▸ **WORK INSTRUCTIONS**:
Look for the line that has "text: 体重减轻 ->" in the material below; please repeat it and every line after it, exactly, up to and including the line that has "none -> <div>13</div>", and nothing else.

▸ **RECORDS SUPPLIED**:

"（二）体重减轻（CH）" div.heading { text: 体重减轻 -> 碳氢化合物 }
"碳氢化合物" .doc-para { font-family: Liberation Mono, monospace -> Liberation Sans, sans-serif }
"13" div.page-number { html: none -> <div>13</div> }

* * *

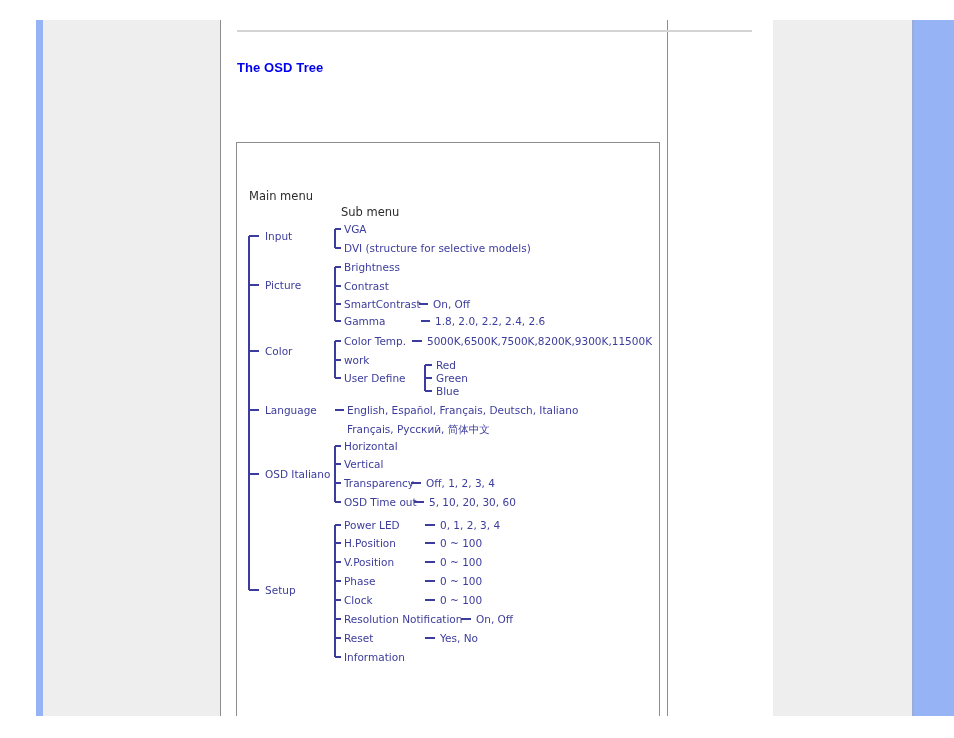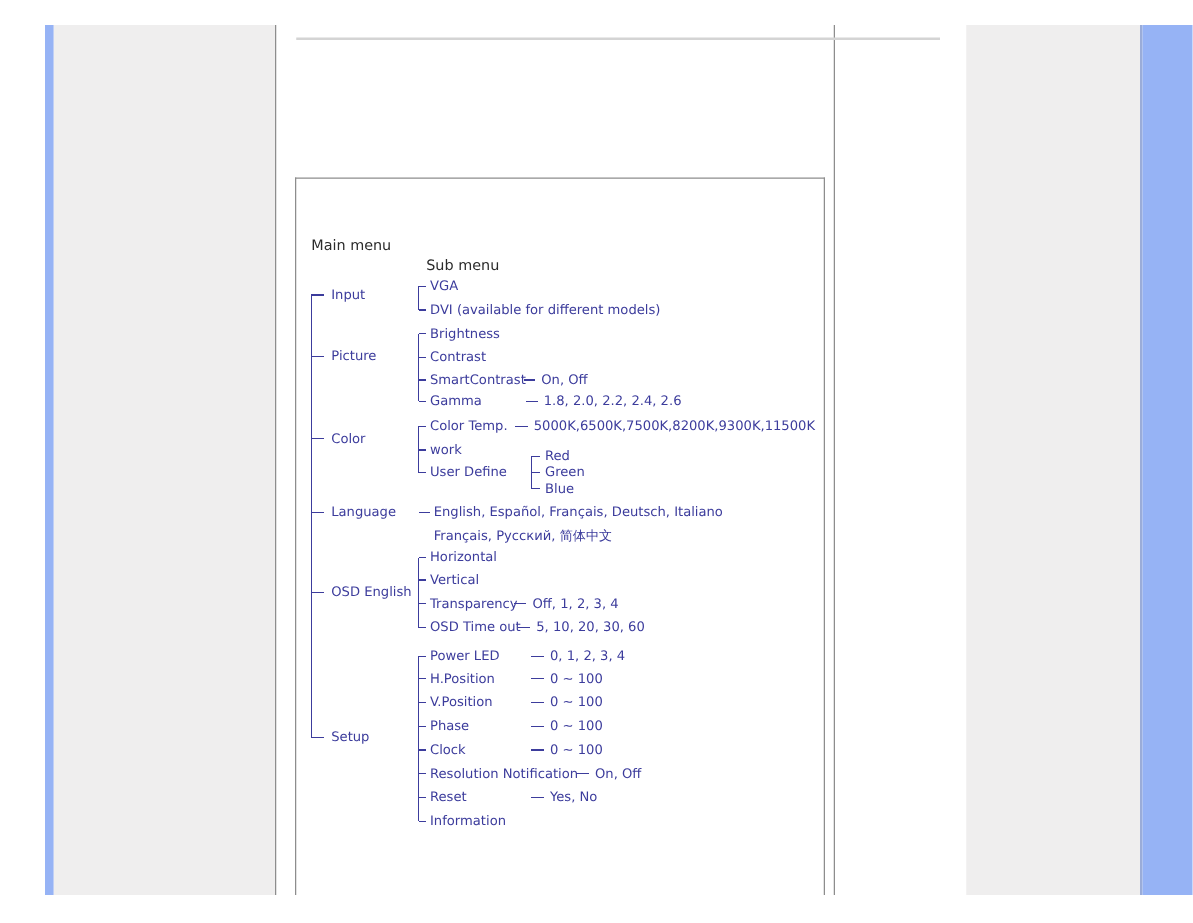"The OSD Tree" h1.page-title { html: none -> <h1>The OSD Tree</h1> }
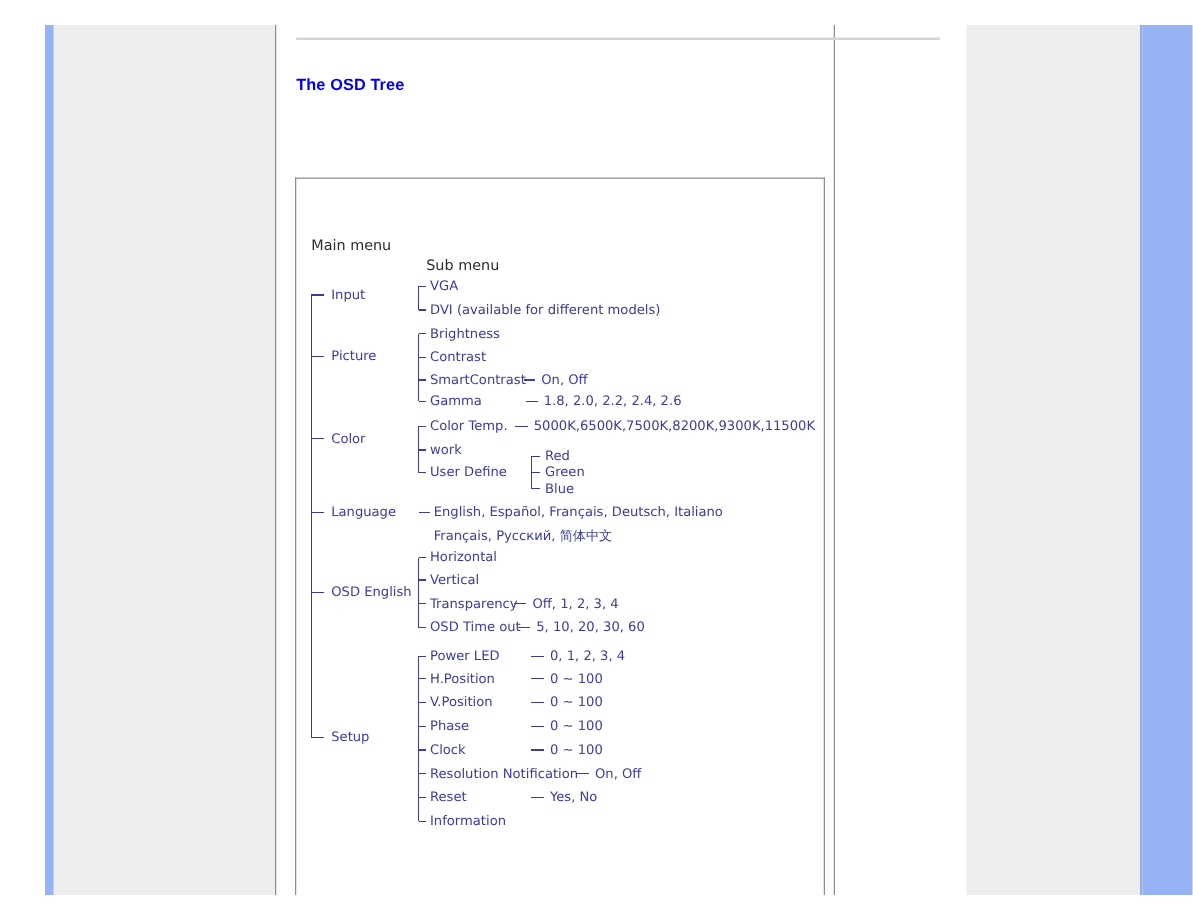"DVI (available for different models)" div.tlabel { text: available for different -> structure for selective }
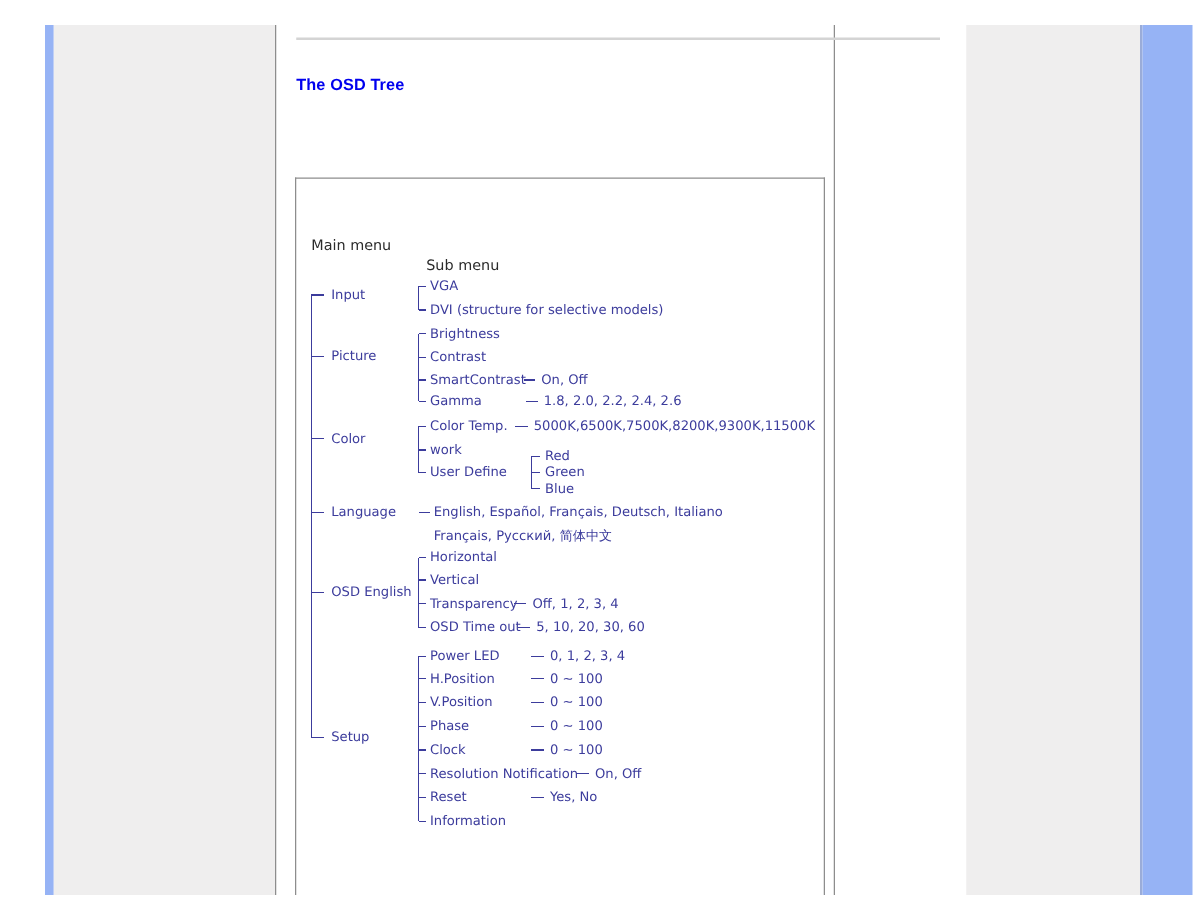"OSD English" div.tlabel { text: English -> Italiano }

▸ **YOUR SOLUTION**:
"（二）体重减轻（CH）" div.heading { text: 体重减轻 -> 碳氢化合物 }
"碳氢化合物" .doc-para { font-family: Liberation Mono, monospace -> Liberation Sans, sans-serif }
"13" div.page-number { html: none -> <div>13</div> }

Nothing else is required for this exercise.